You are viewing a plain text version of this content. The canonical link for it is here.
Posted to issues@spark.apache.org by "Arnaud Nauwynck (Jira)" <ji...@apache.org> on 2020/10/15 20:17:00 UTC
[jira] [Updated] (SPARK-33164) SPIP: add SQL support to "SELECT * (EXCEPT someColumn) FROM .." equivalent to DataSet.dropColumn(someColumn)

     [ https://issues.apache.org/jira/browse/SPARK-33164?page=com.atlassian.jira.plugin.system.issuetabpanels:all-tabpanel ]

Arnaud Nauwynck updated SPARK-33164:
------------------------------------
    Description: 
*Q1.* What are you trying to do?

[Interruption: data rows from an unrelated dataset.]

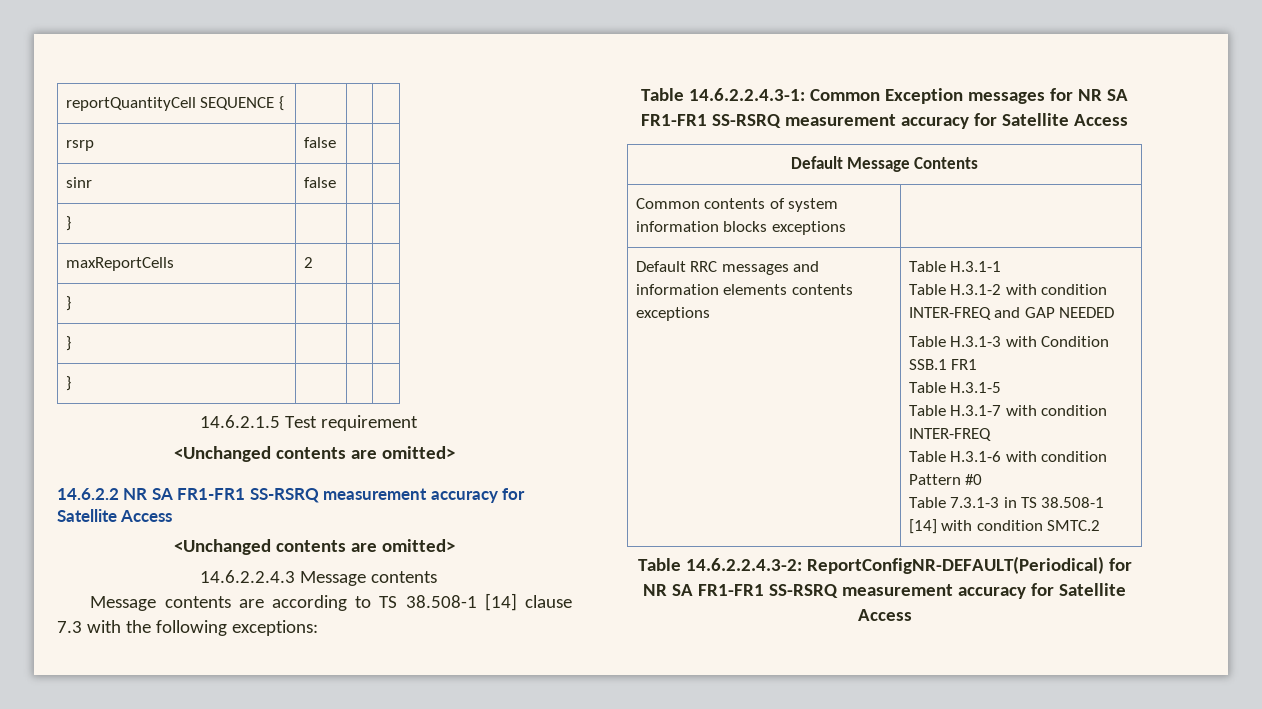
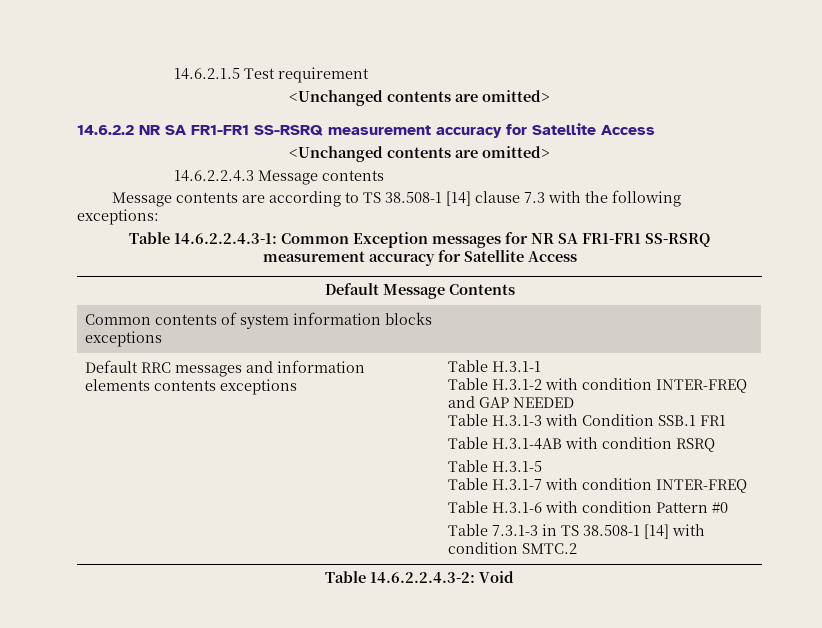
- reportQuantityCell SEQUENCE { | | |
- rsrp | false | |
- sinr | false | |
- } | | |
- maxReportCells | 2 | |
- } | | |
- } | | |
- } | | |
+ Table H.3.1-4AB with condition RSRQ
- Table 14.6.2.2.4.3-2: ReportConfigNR-DEFAULT(Periodical) for NR SA FR1-FR1 SS-RSRQ measurement accuracy for Satellite Access
+ Table 14.6.2.2.4.3-2: Void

Articulate your objectives using absolutely no jargon.

I would like to have the extended SQL syntax "SELECT * EXCEPT someColumn FROM .." 
to be able to select all columns except some in a SELECT clause.

It would be similar to SQL syntax from some databases, like Google BigQuery or PostgresQL.
https://cloud.google.com/bigquery/docs/reference/standard-sql/query-syntax

Google question "select * EXCEPT one column", and you will see many developpers have the same problems.

example posts: 
https://blog.jooq.org/2018/05/14/selecting-all-columns-except-one-in-postgresql/
https://www.thetopsites.net/article/53001825.shtml

There are several typicall examples where is is very helpfull :

use-case1:
 you add "count(*) countCol" column, and then filter on it using for example "having countCol = 1" 
  ... and then you want to select all columns EXCEPT this dummy column which always is "1"


{noformat}
  select * (EXCEPT countCol)
  from (  
     select count(*) countCol, * 
	 from MyTable 
	 where ... 
	 group by ... having countCol = 1
  )	 

{noformat}
	 

use-case 2:
 same with analytical function "partition over(...) rankCol  ... where rankCol=1"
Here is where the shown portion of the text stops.